# [Work task]
How many lines in the entries below include the string "Members"? Answer with the number only.

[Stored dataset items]

- Opening Delimiter -

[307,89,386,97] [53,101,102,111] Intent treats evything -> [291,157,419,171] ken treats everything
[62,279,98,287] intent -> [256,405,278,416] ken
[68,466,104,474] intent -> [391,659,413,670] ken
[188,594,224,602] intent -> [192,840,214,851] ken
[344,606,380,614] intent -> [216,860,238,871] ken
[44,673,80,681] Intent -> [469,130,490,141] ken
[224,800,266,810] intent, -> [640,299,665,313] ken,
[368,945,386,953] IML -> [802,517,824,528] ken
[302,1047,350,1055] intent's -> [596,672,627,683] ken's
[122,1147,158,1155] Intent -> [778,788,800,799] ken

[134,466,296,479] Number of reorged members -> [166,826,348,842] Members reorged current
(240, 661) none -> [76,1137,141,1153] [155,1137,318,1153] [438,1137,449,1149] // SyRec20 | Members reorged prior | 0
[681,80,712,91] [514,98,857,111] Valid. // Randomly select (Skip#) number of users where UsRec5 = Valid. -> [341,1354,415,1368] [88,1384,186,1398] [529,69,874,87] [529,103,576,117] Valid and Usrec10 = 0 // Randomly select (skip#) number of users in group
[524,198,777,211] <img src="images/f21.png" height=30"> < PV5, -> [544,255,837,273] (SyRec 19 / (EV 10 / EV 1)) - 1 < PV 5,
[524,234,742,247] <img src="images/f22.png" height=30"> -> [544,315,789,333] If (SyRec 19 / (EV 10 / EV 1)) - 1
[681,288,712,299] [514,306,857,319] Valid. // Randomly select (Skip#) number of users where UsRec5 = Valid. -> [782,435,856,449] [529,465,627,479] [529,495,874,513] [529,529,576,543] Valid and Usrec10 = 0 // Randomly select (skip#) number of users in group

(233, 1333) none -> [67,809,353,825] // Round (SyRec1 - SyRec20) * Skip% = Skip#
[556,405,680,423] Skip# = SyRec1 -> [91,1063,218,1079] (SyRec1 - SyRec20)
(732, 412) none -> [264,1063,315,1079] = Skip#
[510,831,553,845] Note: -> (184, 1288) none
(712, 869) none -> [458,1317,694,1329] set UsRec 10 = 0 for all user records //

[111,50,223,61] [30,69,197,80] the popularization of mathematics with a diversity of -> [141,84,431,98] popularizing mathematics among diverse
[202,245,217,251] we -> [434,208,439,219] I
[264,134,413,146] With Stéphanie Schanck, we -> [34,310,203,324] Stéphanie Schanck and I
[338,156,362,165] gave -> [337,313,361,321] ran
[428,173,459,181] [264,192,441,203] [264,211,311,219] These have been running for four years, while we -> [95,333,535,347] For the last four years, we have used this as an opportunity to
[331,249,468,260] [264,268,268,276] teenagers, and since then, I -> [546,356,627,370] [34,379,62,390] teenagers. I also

- Closing Delimiter -

# [Finished task]
2